Seattle-based Casey Curran creates carefully crafted kinetic sculptures and environments that question basic human drives (innovation and discovery) and assumptions (progress), along with their effects and legacies. His new exhibition at MadArt, a studio residency program in the heart of South Lake Union, Seattle’s tech quarter, echoes the mushrooming skyline of the neighborhood (with more than 60 new buildings in 10 years), but with a twist. “Parable of Gravity,” as the title suggests, issues a warning about continual technological advancement and entropy, as a strange kind of natural life of life begins to take over the built world. Curran’s work has always had a faux-tech, sci-fi element to it, filled with ornate references to elaborate thought systems of the past, the present, and, as is the case here, the future. Parable of Gravity resembles a Sol LeWitt installation assembled by gremlins and semi-human creatures instead of studio assistants. Grimy, crusty, and fecal-brown, the wooden lath structures follow the lines of a downtown street grid, with “alley-like” walkways set between them. The faster the buildings go up, Curran seems to suggest, the faster they begin to decay and deteriorate.
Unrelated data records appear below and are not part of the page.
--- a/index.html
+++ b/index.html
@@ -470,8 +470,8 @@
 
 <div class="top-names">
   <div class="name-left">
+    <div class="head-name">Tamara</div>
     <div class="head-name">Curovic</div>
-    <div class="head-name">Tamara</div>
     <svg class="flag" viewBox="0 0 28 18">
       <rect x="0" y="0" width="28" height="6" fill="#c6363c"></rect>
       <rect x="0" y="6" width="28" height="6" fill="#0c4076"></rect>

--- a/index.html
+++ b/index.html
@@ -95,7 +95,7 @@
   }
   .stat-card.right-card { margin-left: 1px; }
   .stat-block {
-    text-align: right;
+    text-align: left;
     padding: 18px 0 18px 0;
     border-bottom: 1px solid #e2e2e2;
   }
Over the course of a wide-ranging career that also includes collaborations with architects and performance art groups, Curran has been persistent in his exploration of themes related to death and regeneration, nature and technology, chaos and order, and energy and stasis. Whether backgrounding fashion models (earlier this year during Fashion Week in Paris, he created a walk-through environment for the runway show of clothing designer Iris van Herpen) or disrupting the movement of dance groups in New York or Austria, his works make no distinctions between audience, models, musicians, and performers. Somewhat akin to the parallel, non-relational collaborative aesthetic of Merce Cunningham, Robert Rauschenberg, and Jasper Johns, Curran balances his multidisciplinary interests with great aplomb, never adhering to programmatic or kinesiological systems. As in nonverbal ballet, every material gesture is magnified, ambiguous and enigmatic. Left to the viewer’s devices, levels of meaning rise or recede, rich in potential resonances.
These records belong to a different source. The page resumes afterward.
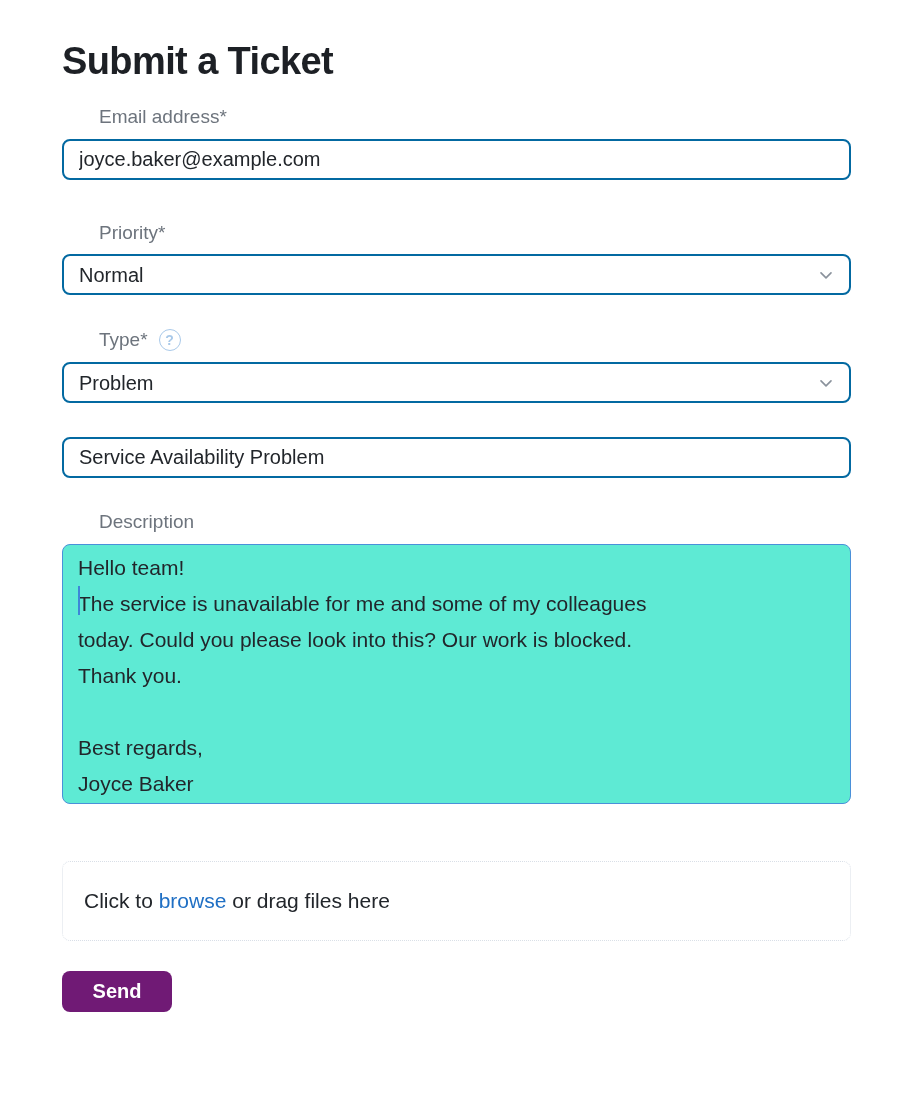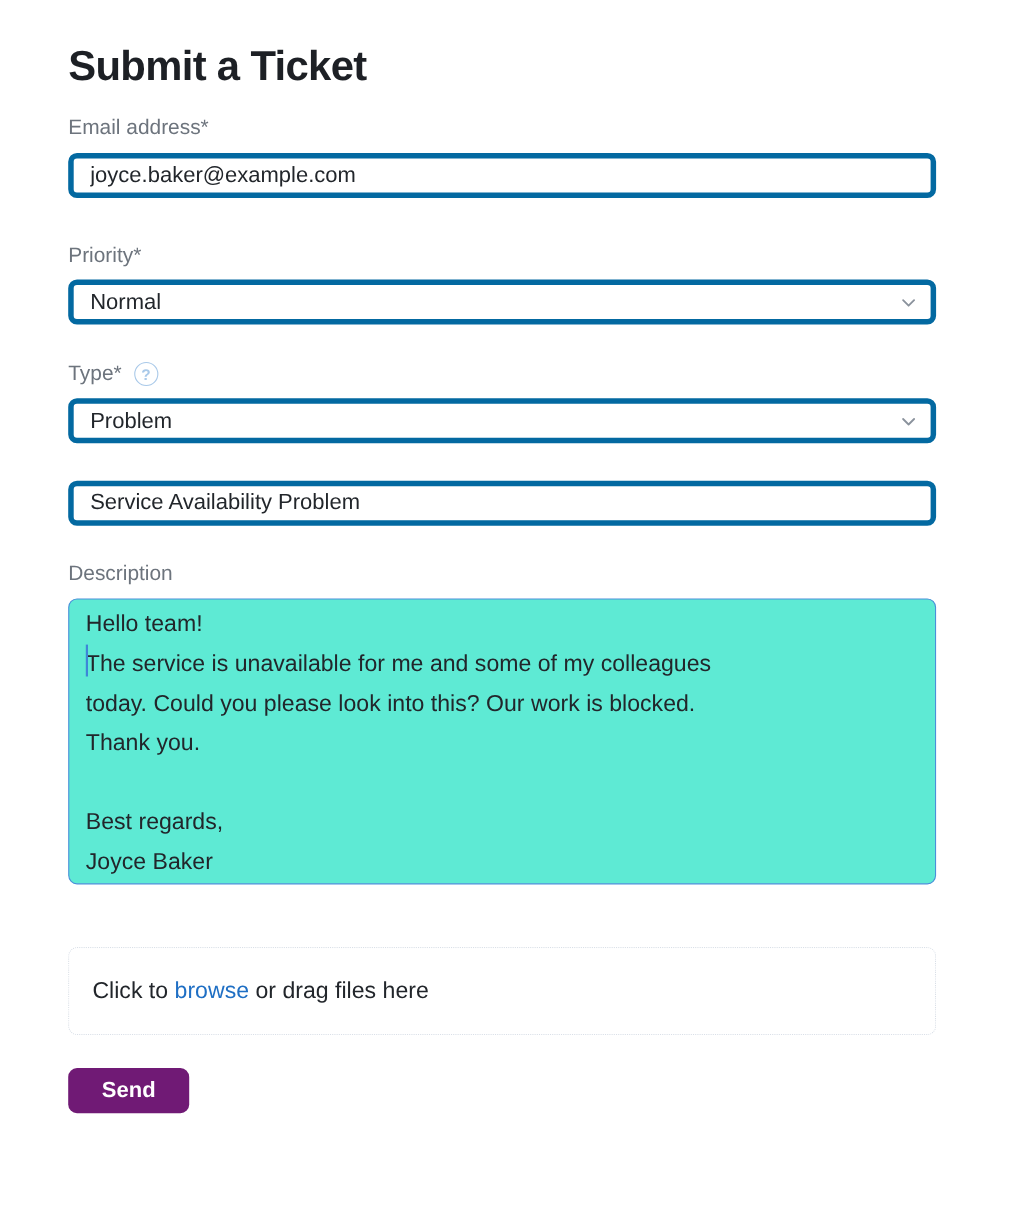--- a/index.html
+++ b/index.html
@@ -30,6 +30,7 @@
     color: #6d747d;
     margin-bottom: 11px;
     line-height: 1.1;
+    margin-left: 37px;
   }
   .help-icon {
     width: 20px;

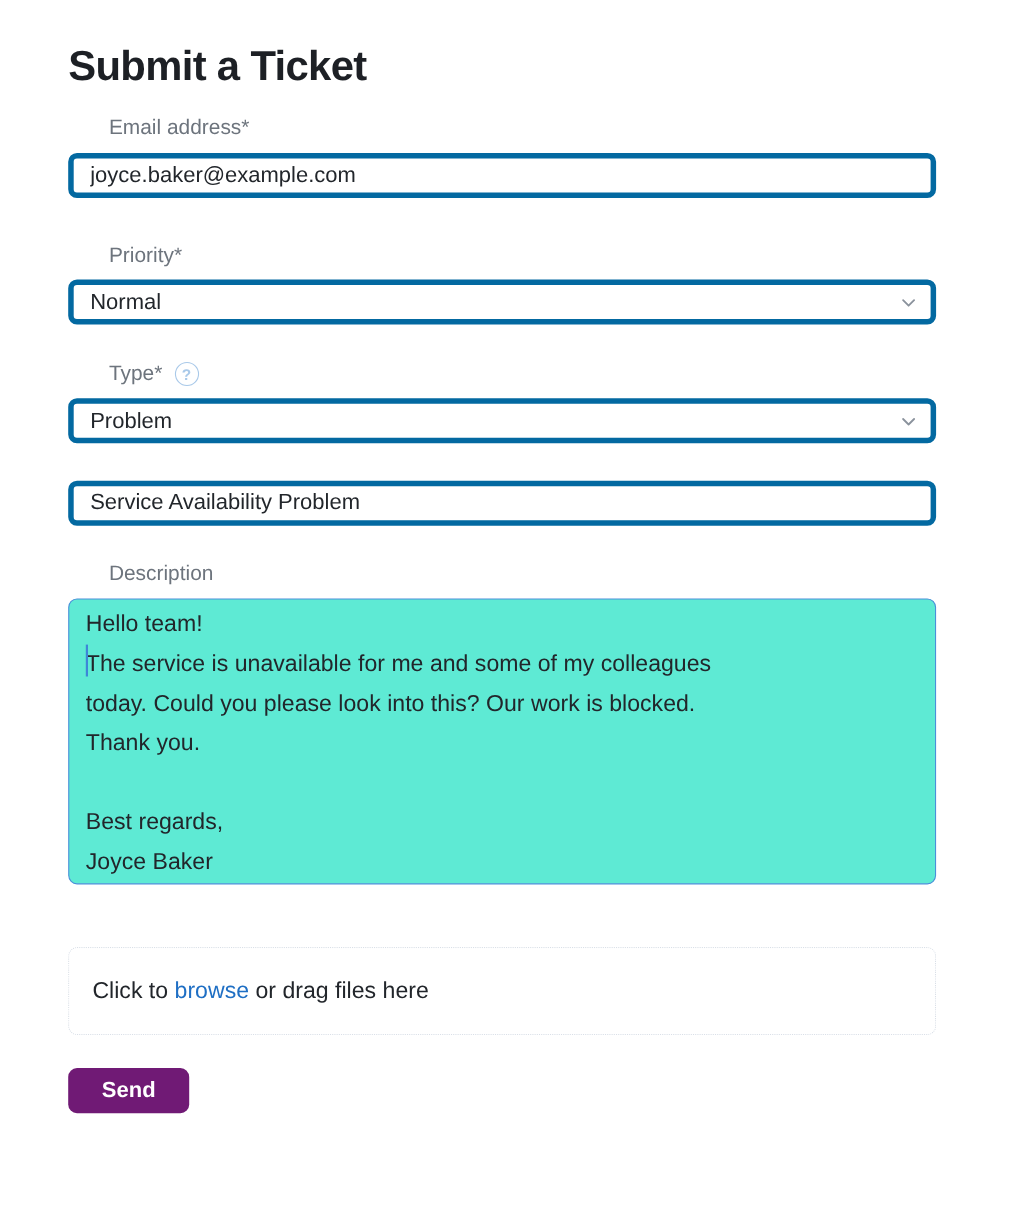--- a/index.html
+++ b/index.html
@@ -50,7 +50,7 @@
   .text-input, .select-input {
     width: 789px;
     height: 41px;
-    border: 5px solid #0369a1;
+    border: 2px solid #0369a1;
     border-radius: 8px;
     background: #ffffff;
     font-family: "Liberation Sans", sans-serif;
Art critic T.s. Flock has noted that Curran’s “kinetic sculptures are a complex interaction of disparate parts, but among the things that matter most is the interaction between viewer and artwork in its simplicity.” In “Parable of Gravity,” visitors walk among and through three distinct sculptures: Kinetic Towers, mock-skyscrapers with delicate, viewer-activated, laser-cut paper blossoms growing on each ledge or “terrace”; Anchor of Janus, a giant, metal-webbed effigy of an asteroid; and We Spoke Like This to Remember, a hanging figure close to the street-level storefront window of MadArt Studio, visible at night. Each presents its own confrontation, insisting on a physical response and demanding an explanation.
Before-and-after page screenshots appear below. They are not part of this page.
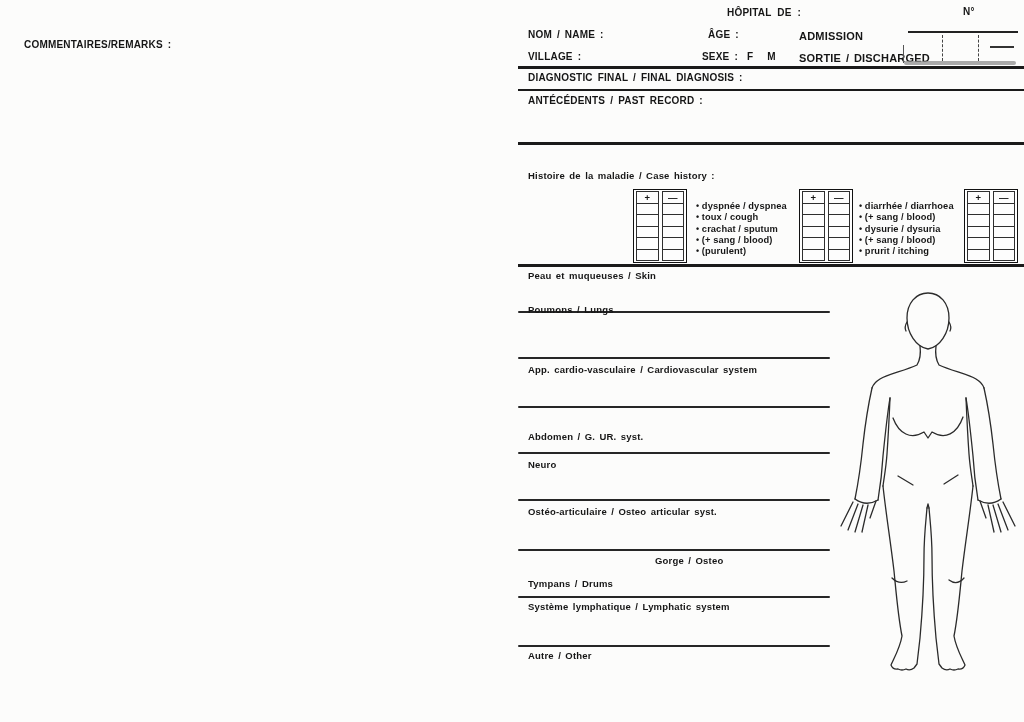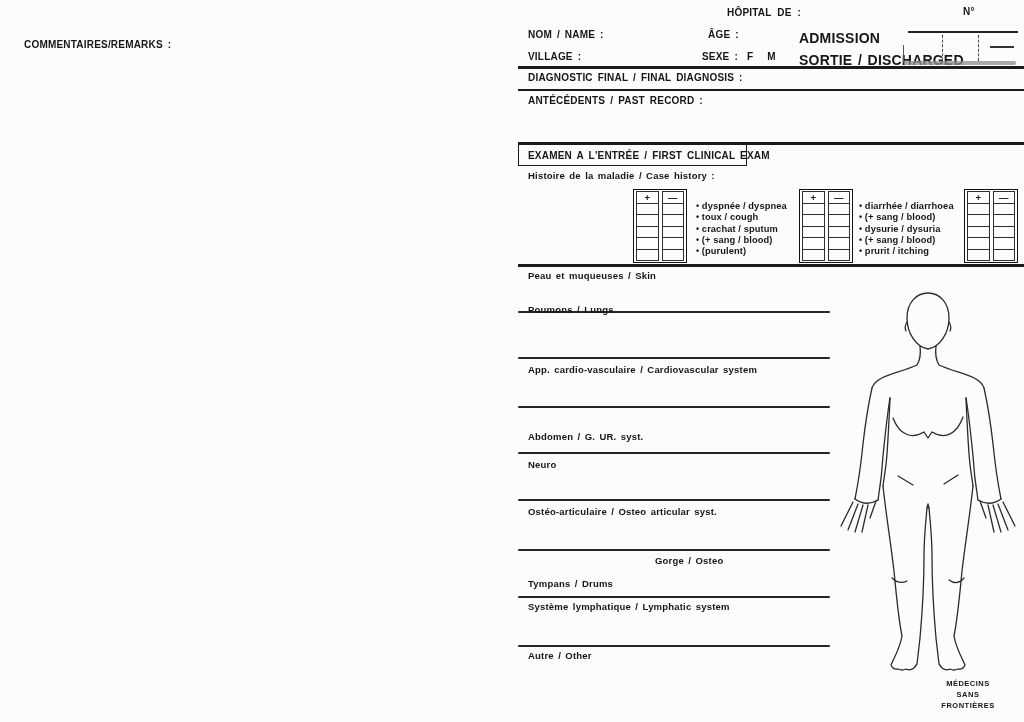--- a/index.html
+++ b/index.html
@@ -9,7 +9,7 @@
   }
   .abs{position:absolute;}
   .lbl{font-size:10px;font-weight:700;letter-spacing:.2px;word-spacing:2px;white-space:nowrap;}
-  .lbl-sm{font-size:14px;font-weight:700;letter-spacing:.2px;word-spacing:1.5px;white-space:nowrap;}
+  .lbl-sm{font-size:11px;font-weight:700;letter-spacing:.2px;word-spacing:1.5px;white-space:nowrap;}
   .sec-lbl{font-size:9.5px;font-weight:600;letter-spacing:.2px;word-spacing:1.5px;white-space:nowrap;}
   .rule{position:absolute;background:#1a1a1a;}
   .field-rule{position:absolute;left:518px;width:312px;height:2px;background:#262626;border-radius:1px;}

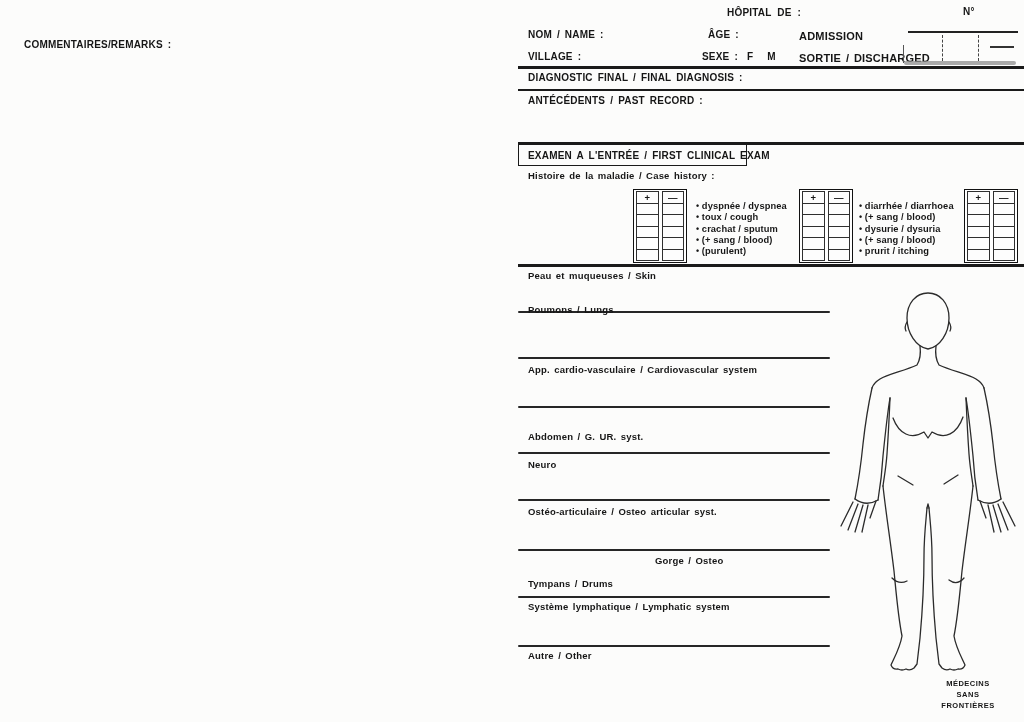--- a/index.html
+++ b/index.html
@@ -89,9 +89,6 @@
   <div class="abs lbl" style="left:528px;top:72px;">DIAGNOSTIC FINAL / FINAL DIAGNOSIS :</div>
   <div class="abs lbl" style="left:528px;top:95px;">ANTÉCÉDENTS / PAST RECORD :</div>
 
-  <div class="exam-box">
-    <span class="lbl">EXAMEN A L'ENTRÉE / FIRST CLINICAL EXAM</span>
-  </div>
 
   <div class="abs sec-lbl" style="left:528px;top:170px;font-weight:700;">Histoire de la maladie / Case history :</div>
 

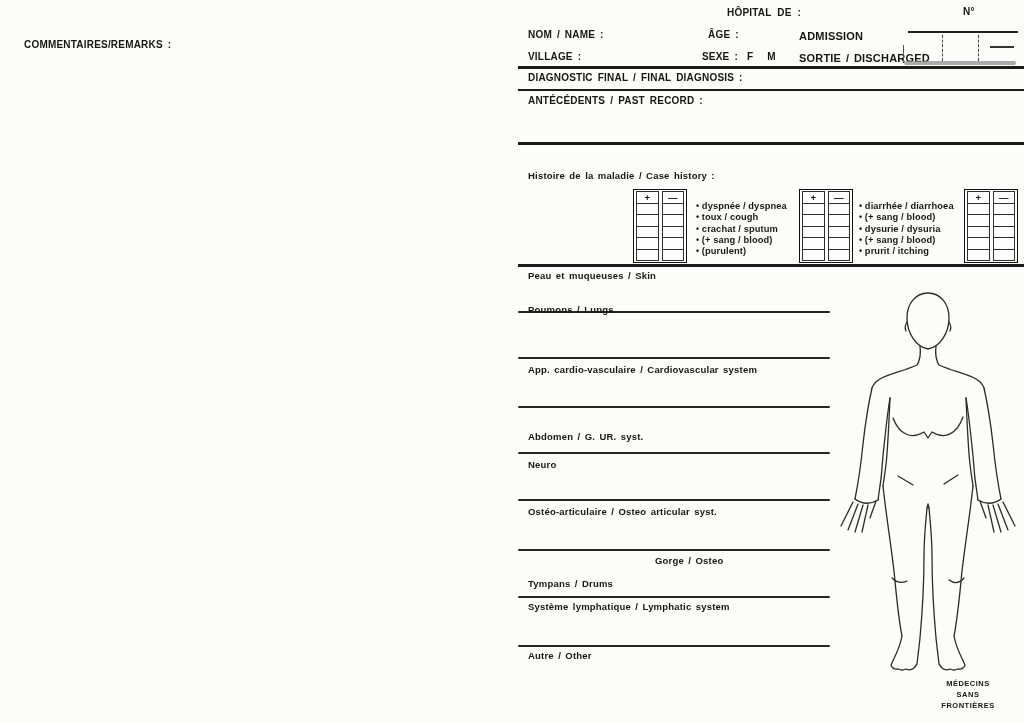--- a/index.html
+++ b/index.html
@@ -226,11 +226,6 @@
     <path d="M 56 292 Q 63 299 71 295 M 113 294 Q 121 300 128 292"></path>
   </svg>
 
-  <div class="msf">
-    <div>MÉDECINS</div>
-    <div>SANS</div>
-    <div>FRONTIÈRES</div>
-  </div>
 
 </div>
Contrary to Robert Morris’s dictum, “Art does not seek control through explanation,” much of the critical response to Curran’s work has entailed a veritable encyclopedia of scientific and philosophical analysis. Given his ongoing collaborations with the performance realm, however, including blatantly consumerist haute couture, it’s impossible to take some of these lofty claims seriously. The degree of dependence on the viewer means that the object’s integrity and life blood are in effect a kind of parasite feeding off of its host, like a set design that doesn’t exist unless the show goes on. In Curran’s work, conventional Modernist, autonomous objects are forsaken in favor of a symbiotic relationship with the viewer involved in temporally defined public events. The trade-off achieves a collaborative effort of the highest order, yet Curran runs a risk of assembling artistic ghost towns, left to deteriorate in silence or cold storage.
That’s why the see-through asteroid, Anchor of Janus, and the hanging figure, We Spoke Like This to Remember, stand out as emblematic, powerful pendants to the automated rubble. Ominously shifting through the flickering movement of the carefully spot-lit paper shrubs, they hang at either end of Kinetic Towers, a metaphor for the gleaming, high-rise software factories located nearby. The two sculptures do not fit into the installation; they command it. Respectively blazed to a metallic sheen and bleached bone white, Anchor of Janus, with its allusion to the dual-faced Roman god, and We Spoke Like This to Remember frame humanity’s self-inflicted plight on earth. In the former, escaping gravity does not mean escaping fate. In the latter, the human body evolves into a support for growing flora, which could be the ultimate mash-up of how we will come to terms with our environment. Facing the towers and levitating above us, this hybrid being seems to rise purely through the strength of its interdependency on pulsing plant life (rather than invisible fishing line).